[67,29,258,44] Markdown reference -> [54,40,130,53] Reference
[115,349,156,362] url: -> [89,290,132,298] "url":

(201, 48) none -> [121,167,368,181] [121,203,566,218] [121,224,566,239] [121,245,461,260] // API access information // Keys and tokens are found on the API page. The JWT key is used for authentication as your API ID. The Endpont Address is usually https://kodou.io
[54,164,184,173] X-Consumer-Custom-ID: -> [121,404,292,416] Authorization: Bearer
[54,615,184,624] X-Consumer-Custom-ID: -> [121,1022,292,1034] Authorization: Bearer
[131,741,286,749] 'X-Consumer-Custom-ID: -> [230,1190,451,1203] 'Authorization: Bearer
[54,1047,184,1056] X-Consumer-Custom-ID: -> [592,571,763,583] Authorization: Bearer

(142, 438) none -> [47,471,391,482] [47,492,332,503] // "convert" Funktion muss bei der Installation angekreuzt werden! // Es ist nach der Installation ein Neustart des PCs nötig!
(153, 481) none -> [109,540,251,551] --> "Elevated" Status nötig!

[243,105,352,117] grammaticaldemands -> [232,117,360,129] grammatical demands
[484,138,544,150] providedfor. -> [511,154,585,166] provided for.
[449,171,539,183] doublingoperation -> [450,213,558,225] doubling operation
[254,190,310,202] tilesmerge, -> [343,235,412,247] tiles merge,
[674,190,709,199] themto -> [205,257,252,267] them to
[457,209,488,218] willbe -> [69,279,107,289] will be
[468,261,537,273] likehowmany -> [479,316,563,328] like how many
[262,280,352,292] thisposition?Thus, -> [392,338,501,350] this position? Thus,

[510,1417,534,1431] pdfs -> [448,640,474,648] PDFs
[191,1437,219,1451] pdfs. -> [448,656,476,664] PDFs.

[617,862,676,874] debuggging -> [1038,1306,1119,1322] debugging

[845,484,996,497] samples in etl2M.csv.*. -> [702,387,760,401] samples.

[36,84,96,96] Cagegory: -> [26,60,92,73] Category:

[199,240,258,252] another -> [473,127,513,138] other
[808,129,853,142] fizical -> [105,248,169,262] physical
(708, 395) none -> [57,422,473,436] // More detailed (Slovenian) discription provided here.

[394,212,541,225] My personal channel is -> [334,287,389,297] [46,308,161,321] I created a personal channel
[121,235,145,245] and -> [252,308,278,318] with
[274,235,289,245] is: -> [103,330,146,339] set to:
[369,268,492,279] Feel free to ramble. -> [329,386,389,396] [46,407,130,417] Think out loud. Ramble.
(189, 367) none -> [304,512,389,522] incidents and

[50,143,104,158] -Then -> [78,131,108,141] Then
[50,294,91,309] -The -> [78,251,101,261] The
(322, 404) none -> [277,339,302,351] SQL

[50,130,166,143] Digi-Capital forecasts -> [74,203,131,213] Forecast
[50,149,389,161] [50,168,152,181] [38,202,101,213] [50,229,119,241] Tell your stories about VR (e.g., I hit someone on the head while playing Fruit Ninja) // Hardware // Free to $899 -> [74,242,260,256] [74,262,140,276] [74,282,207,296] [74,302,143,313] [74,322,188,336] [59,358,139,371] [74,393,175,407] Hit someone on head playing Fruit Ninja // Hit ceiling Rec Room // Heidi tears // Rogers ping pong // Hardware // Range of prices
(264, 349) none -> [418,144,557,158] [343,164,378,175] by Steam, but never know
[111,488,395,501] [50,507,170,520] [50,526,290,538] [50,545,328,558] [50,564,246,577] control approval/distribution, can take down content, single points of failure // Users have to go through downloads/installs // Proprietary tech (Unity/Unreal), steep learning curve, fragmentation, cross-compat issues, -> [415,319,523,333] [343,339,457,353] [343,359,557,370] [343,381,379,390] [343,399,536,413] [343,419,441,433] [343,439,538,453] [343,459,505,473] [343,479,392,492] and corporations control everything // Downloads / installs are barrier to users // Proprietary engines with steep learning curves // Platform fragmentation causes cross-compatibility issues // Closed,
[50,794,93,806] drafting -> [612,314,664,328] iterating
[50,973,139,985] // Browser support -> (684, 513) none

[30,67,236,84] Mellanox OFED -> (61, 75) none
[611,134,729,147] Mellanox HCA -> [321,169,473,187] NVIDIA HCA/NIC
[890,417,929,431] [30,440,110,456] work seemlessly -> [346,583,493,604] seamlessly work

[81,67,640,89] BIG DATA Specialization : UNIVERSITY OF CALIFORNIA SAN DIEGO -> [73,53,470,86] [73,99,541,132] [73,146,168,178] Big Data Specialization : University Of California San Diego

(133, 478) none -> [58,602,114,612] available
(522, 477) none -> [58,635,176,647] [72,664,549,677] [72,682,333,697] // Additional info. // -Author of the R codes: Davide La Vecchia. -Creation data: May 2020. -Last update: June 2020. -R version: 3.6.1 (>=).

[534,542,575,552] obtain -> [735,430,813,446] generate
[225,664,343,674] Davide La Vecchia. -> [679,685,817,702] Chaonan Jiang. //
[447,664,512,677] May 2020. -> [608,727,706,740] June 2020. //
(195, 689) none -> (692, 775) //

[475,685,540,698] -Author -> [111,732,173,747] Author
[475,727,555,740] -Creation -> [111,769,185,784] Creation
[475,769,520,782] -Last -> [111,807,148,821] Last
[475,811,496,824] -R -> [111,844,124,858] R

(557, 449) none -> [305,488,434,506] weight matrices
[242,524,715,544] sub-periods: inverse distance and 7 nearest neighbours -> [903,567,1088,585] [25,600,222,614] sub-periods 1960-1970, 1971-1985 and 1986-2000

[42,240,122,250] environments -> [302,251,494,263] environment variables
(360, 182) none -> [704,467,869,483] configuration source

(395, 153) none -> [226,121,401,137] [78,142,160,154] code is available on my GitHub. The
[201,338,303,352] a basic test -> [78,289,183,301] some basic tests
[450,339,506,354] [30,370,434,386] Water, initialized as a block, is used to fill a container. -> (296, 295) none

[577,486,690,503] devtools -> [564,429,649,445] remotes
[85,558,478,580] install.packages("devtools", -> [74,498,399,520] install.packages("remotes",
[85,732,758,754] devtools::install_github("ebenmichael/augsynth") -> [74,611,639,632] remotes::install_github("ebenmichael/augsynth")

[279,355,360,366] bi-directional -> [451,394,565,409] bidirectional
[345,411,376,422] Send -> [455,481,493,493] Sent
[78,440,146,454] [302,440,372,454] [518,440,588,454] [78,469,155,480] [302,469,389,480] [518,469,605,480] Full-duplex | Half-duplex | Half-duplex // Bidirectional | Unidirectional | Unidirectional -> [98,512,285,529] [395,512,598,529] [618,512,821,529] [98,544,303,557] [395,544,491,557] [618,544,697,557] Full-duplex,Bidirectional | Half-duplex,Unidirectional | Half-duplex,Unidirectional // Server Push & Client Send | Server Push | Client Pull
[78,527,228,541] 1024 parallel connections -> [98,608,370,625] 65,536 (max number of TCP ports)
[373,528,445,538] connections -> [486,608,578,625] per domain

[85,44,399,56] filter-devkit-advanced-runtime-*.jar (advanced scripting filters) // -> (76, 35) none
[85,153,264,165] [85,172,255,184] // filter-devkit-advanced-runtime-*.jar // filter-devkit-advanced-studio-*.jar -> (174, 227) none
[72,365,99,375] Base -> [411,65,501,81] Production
=-=-=
* Task objective *
Every record must be transcribed exactly as written.

* Exercise solution *
[67,29,258,44] Markdown reference -> [54,40,130,53] Reference
[115,349,156,362] url: -> [89,290,132,298] "url":

(201, 48) none -> [121,167,368,181] [121,203,566,218] [121,224,566,239] [121,245,461,260] // API access information // Keys and tokens are found on the API page. The JWT key is used for authentication as your API ID. The Endpont Address is usually https://kodou.io
[54,164,184,173] X-Consumer-Custom-ID: -> [121,404,292,416] Authorization: Bearer
[54,615,184,624] X-Consumer-Custom-ID: -> [121,1022,292,1034] Authorization: Bearer
[131,741,286,749] 'X-Consumer-Custom-ID: -> [230,1190,451,1203] 'Authorization: Bearer
[54,1047,184,1056] X-Consumer-Custom-ID: -> [592,571,763,583] Authorization: Bearer

(142, 438) none -> [47,471,391,482] [47,492,332,503] // "convert" Funktion muss bei der Installation angekreuzt werden! // Es ist nach der Installation ein Neustart des PCs nötig!
(153, 481) none -> [109,540,251,551] --> "Elevated" Status nötig!

[243,105,352,117] grammaticaldemands -> [232,117,360,129] grammatical demands
[484,138,544,150] providedfor. -> [511,154,585,166] provided for.
[449,171,539,183] doublingoperation -> [450,213,558,225] doubling operation
[254,190,310,202] tilesmerge, -> [343,235,412,247] tiles merge,
[674,190,709,199] themto -> [205,257,252,267] them to
[457,209,488,218] willbe -> [69,279,107,289] will be
[468,261,537,273] likehowmany -> [479,316,563,328] like how many
[262,280,352,292] thisposition?Thus, -> [392,338,501,350] this position? Thus,

[510,1417,534,1431] pdfs -> [448,640,474,648] PDFs
[191,1437,219,1451] pdfs. -> [448,656,476,664] PDFs.

[617,862,676,874] debuggging -> [1038,1306,1119,1322] debugging

[845,484,996,497] samples in etl2M.csv.*. -> [702,387,760,401] samples.

[36,84,96,96] Cagegory: -> [26,60,92,73] Category:

[199,240,258,252] another -> [473,127,513,138] other
[808,129,853,142] fizical -> [105,248,169,262] physical
(708, 395) none -> [57,422,473,436] // More detailed (Slovenian) discription provided here.

[394,212,541,225] My personal channel is -> [334,287,389,297] [46,308,161,321] I created a personal channel
[121,235,145,245] and -> [252,308,278,318] with
[274,235,289,245] is: -> [103,330,146,339] set to:
[369,268,492,279] Feel free to ramble. -> [329,386,389,396] [46,407,130,417] Think out loud. Ramble.
(189, 367) none -> [304,512,389,522] incidents and

[50,143,104,158] -Then -> [78,131,108,141] Then
[50,294,91,309] -The -> [78,251,101,261] The
(322, 404) none -> [277,339,302,351] SQL

[50,130,166,143] Digi-Capital forecasts -> [74,203,131,213] Forecast
[50,149,389,161] [50,168,152,181] [38,202,101,213] [50,229,119,241] Tell your stories about VR (e.g., I hit someone on the head while playing Fruit Ninja) // Hardware // Free to $899 -> [74,242,260,256] [74,262,140,276] [74,282,207,296] [74,302,143,313] [74,322,188,336] [59,358,139,371] [74,393,175,407] Hit someone on head playing Fruit Ninja // Hit ceiling Rec Room // Heidi tears // Rogers ping pong // Hardware // Range of prices
(264, 349) none -> [418,144,557,158] [343,164,378,175] by Steam, but never know
[111,488,395,501] [50,507,170,520] [50,526,290,538] [50,545,328,558] [50,564,246,577] control approval/distribution, can take down content, single points of failure // Users have to go through downloads/installs // Proprietary tech (Unity/Unreal), steep learning curve, fragmentation, cross-compat issues, -> [415,319,523,333] [343,339,457,353] [343,359,557,370] [343,381,379,390] [343,399,536,413] [343,419,441,433] [343,439,538,453] [343,459,505,473] [343,479,392,492] and corporations control everything // Downloads / installs are barrier to users // Proprietary engines with steep learning curves // Platform fragmentation causes cross-compatibility issues // Closed,
[50,794,93,806] drafting -> [612,314,664,328] iterating
[50,973,139,985] // Browser support -> (684, 513) none

[30,67,236,84] Mellanox OFED -> (61, 75) none
[611,134,729,147] Mellanox HCA -> [321,169,473,187] NVIDIA HCA/NIC
[890,417,929,431] [30,440,110,456] work seemlessly -> [346,583,493,604] seamlessly work

[81,67,640,89] BIG DATA Specialization : UNIVERSITY OF CALIFORNIA SAN DIEGO -> [73,53,470,86] [73,99,541,132] [73,146,168,178] Big Data Specialization : University Of California San Diego

(133, 478) none -> [58,602,114,612] available
(522, 477) none -> [58,635,176,647] [72,664,549,677] [72,682,333,697] // Additional info. // -Author of the R codes: Davide La Vecchia. -Creation data: May 2020. -Last update: June 2020. -R version: 3.6.1 (>=).

[534,542,575,552] obtain -> [735,430,813,446] generate
[225,664,343,674] Davide La Vecchia. -> [679,685,817,702] Chaonan Jiang. //
[447,664,512,677] May 2020. -> [608,727,706,740] June 2020. //
(195, 689) none -> (692, 775) //

[475,685,540,698] -Author -> [111,732,173,747] Author
[475,727,555,740] -Creation -> [111,769,185,784] Creation
[475,769,520,782] -Last -> [111,807,148,821] Last
[475,811,496,824] -R -> [111,844,124,858] R

(557, 449) none -> [305,488,434,506] weight matrices
[242,524,715,544] sub-periods: inverse distance and 7 nearest neighbours -> [903,567,1088,585] [25,600,222,614] sub-periods 1960-1970, 1971-1985 and 1986-2000

[42,240,122,250] environments -> [302,251,494,263] environment variables
(360, 182) none -> [704,467,869,483] configuration source

(395, 153) none -> [226,121,401,137] [78,142,160,154] code is available on my GitHub. The
[201,338,303,352] a basic test -> [78,289,183,301] some basic tests
[450,339,506,354] [30,370,434,386] Water, initialized as a block, is used to fill a container. -> (296, 295) none

[577,486,690,503] devtools -> [564,429,649,445] remotes
[85,558,478,580] install.packages("devtools", -> [74,498,399,520] install.packages("remotes",
[85,732,758,754] devtools::install_github("ebenmichael/augsynth") -> [74,611,639,632] remotes::install_github("ebenmichael/augsynth")

[279,355,360,366] bi-directional -> [451,394,565,409] bidirectional
[345,411,376,422] Send -> [455,481,493,493] Sent
[78,440,146,454] [302,440,372,454] [518,440,588,454] [78,469,155,480] [302,469,389,480] [518,469,605,480] Full-duplex | Half-duplex | Half-duplex // Bidirectional | Unidirectional | Unidirectional -> [98,512,285,529] [395,512,598,529] [618,512,821,529] [98,544,303,557] [395,544,491,557] [618,544,697,557] Full-duplex,Bidirectional | Half-duplex,Unidirectional | Half-duplex,Unidirectional // Server Push & Client Send | Server Push | Client Pull
[78,527,228,541] 1024 parallel connections -> [98,608,370,625] 65,536 (max number of TCP ports)
[373,528,445,538] connections -> [486,608,578,625] per domain

[85,44,399,56] filter-devkit-advanced-runtime-*.jar (advanced scripting filters) // -> (76, 35) none
[85,153,264,165] [85,172,255,184] // filter-devkit-advanced-runtime-*.jar // filter-devkit-advanced-studio-*.jar -> (174, 227) none
[72,365,99,375] Base -> [411,65,501,81] Production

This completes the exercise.